Extracted records:
- - - - -

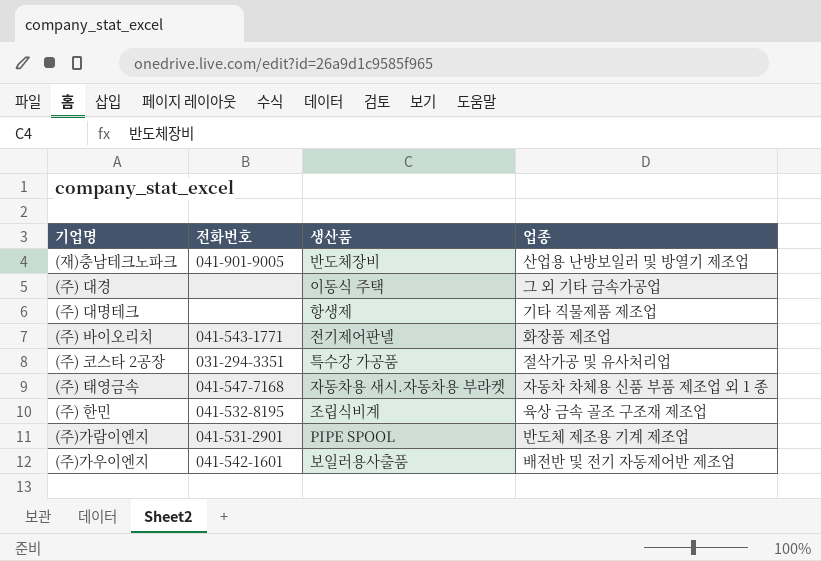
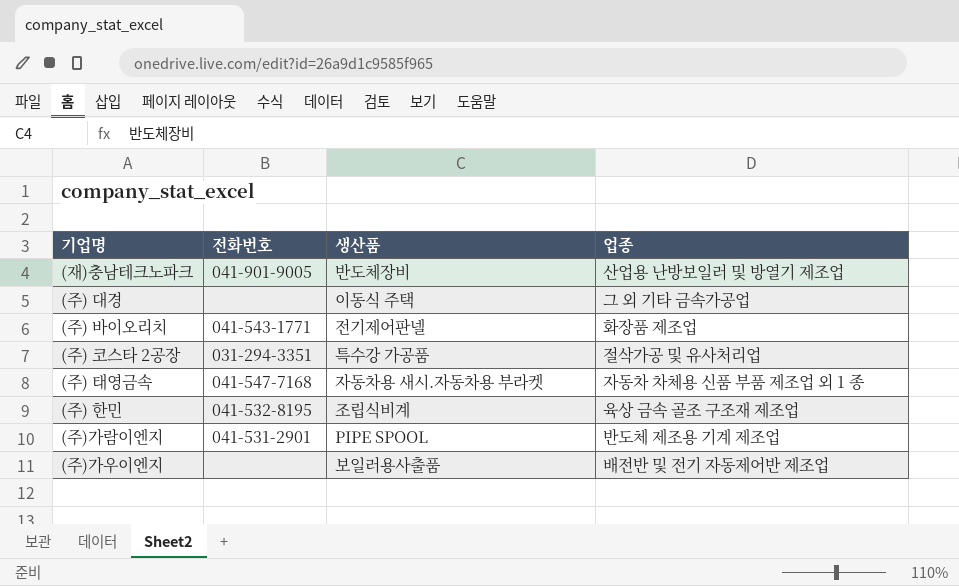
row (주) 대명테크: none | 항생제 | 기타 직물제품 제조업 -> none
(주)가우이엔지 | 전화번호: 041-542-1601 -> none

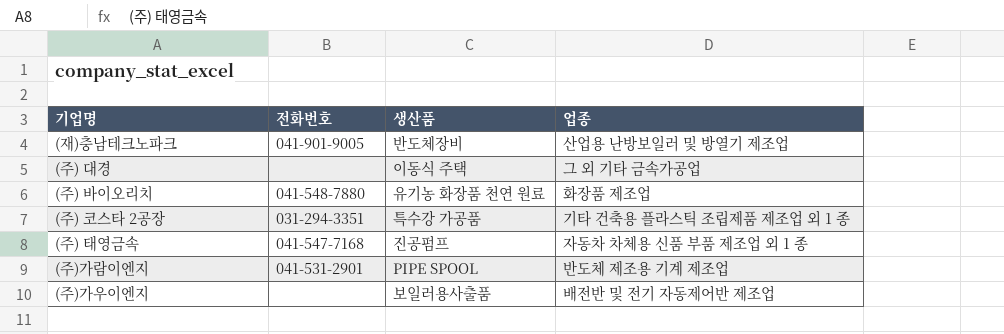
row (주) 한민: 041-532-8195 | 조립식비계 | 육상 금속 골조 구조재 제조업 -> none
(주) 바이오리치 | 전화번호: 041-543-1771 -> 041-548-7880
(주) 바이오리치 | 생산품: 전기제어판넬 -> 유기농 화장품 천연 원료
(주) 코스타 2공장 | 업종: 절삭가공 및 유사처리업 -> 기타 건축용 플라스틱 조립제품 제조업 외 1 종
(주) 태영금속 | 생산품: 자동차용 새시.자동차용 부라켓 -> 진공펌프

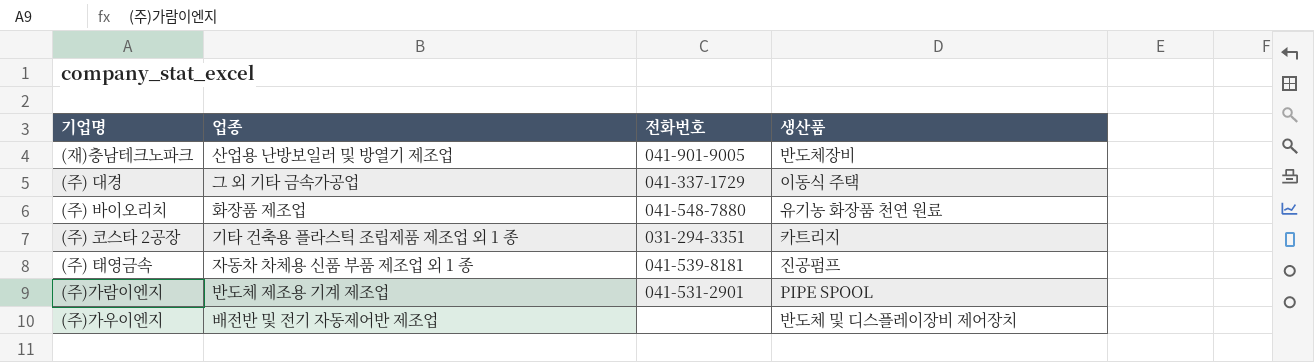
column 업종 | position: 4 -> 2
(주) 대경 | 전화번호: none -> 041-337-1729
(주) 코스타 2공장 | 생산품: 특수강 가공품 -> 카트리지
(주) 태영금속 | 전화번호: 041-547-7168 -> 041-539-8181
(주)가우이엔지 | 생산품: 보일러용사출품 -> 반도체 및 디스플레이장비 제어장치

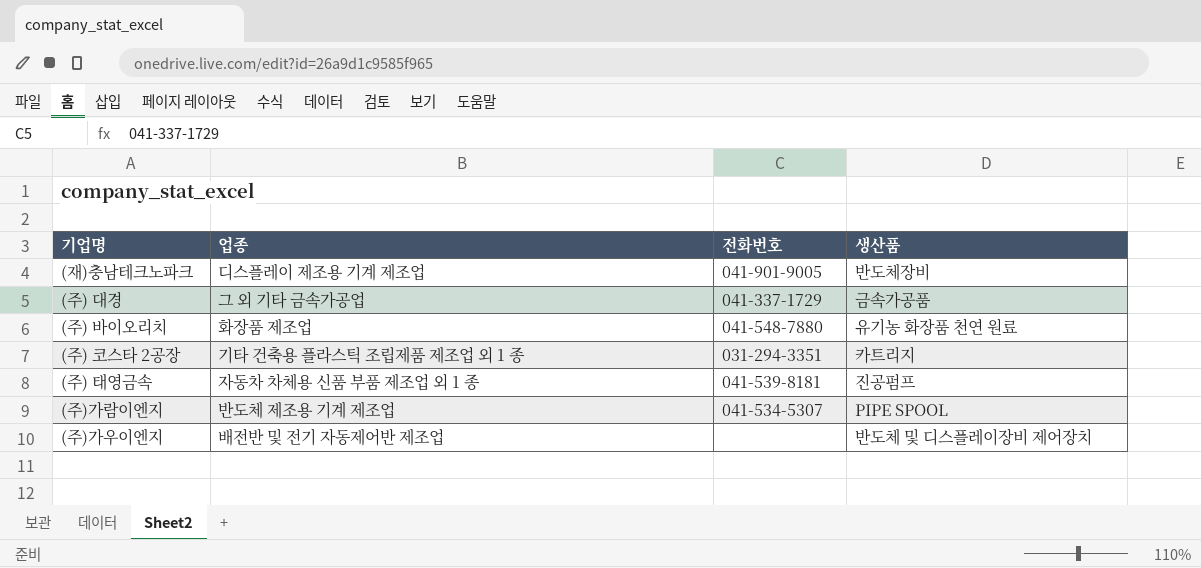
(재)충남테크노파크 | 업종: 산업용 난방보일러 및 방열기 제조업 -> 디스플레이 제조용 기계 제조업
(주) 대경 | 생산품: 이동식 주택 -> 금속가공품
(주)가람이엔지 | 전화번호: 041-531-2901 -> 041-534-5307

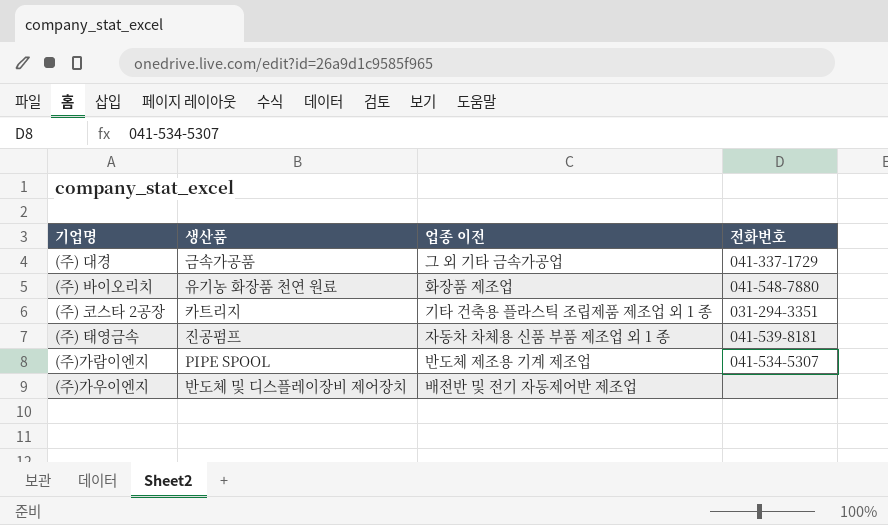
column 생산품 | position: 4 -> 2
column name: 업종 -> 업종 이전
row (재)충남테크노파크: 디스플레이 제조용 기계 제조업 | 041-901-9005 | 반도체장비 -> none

- - - - -

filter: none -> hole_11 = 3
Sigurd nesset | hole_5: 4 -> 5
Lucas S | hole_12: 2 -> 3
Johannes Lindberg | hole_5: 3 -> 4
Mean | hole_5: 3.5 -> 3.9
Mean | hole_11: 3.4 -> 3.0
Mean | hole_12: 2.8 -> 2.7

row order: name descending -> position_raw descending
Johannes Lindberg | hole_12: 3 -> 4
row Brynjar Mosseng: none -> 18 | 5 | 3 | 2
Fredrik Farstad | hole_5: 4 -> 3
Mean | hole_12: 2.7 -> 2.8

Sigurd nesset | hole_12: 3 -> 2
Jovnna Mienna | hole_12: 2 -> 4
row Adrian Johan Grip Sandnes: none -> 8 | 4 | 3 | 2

- - - - -

*What you have to do*. Write down, word for word, the lines above from the one containing "filter: none -> hole_11 = 3" through the one containing "row order: name", both ends included.

*Solution for this problem*.
filter: none -> hole_11 = 3
Sigurd nesset | hole_5: 4 -> 5
Lucas S | hole_12: 2 -> 3
Johannes Lindberg | hole_5: 3 -> 4
Mean | hole_5: 3.5 -> 3.9
Mean | hole_11: 3.4 -> 3.0
Mean | hole_12: 2.8 -> 2.7

row order: name descending -> position_raw descending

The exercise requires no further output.